▶ _WORK ORDER_
For each record that follows, restate the text exactly and drop the pictures.

▶ _PROVIDED DATA_

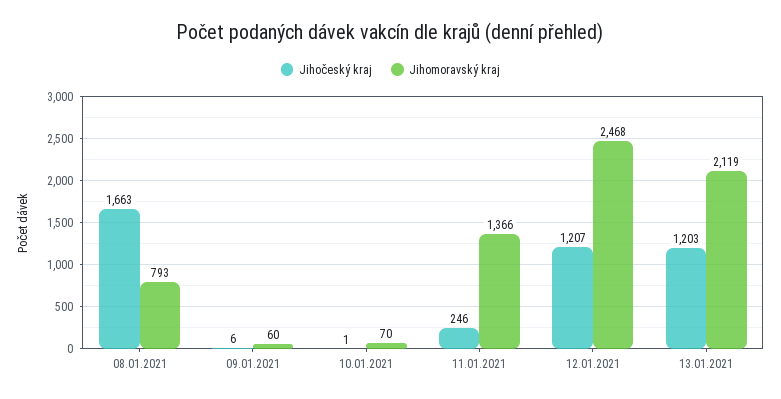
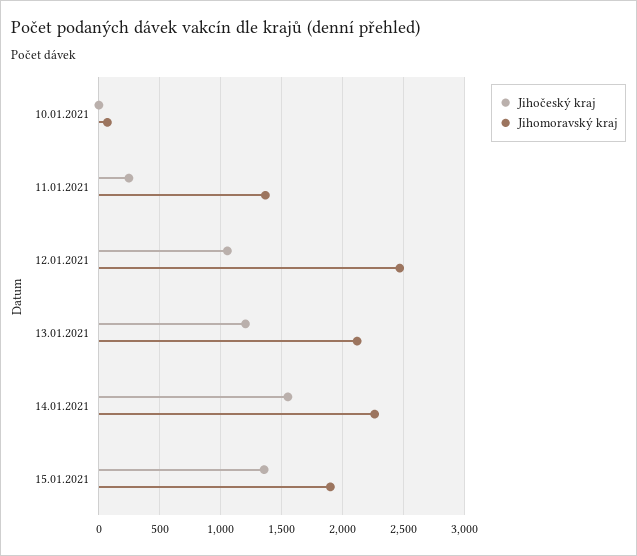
Jihočeský kraj, 08.01.2021: 1663 -> none
Jihomoravský kraj, 08.01.2021: 793 -> none
Jihočeský kraj, 09.01.2021: 6 -> none
Jihomoravský kraj, 09.01.2021: 60 -> none
Jihočeský kraj, 12.01.2021: 1207 -> 1050
Jihočeský kraj, 14.01.2021: none -> 1550
Jihomoravský kraj, 14.01.2021: none -> 2250
Jihočeský kraj, 15.01.2021: none -> 1350
Jihomoravský kraj, 15.01.2021: none -> 1900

▶ _WRITTEN RESPONSE_
Jihočeský kraj, 08.01.2021: 1663 -> none
Jihomoravský kraj, 08.01.2021: 793 -> none
Jihočeský kraj, 09.01.2021: 6 -> none
Jihomoravský kraj, 09.01.2021: 60 -> none
Jihočeský kraj, 12.01.2021: 1207 -> 1050
Jihočeský kraj, 14.01.2021: none -> 1550
Jihomoravský kraj, 14.01.2021: none -> 2250
Jihočeský kraj, 15.01.2021: none -> 1350
Jihomoravský kraj, 15.01.2021: none -> 1900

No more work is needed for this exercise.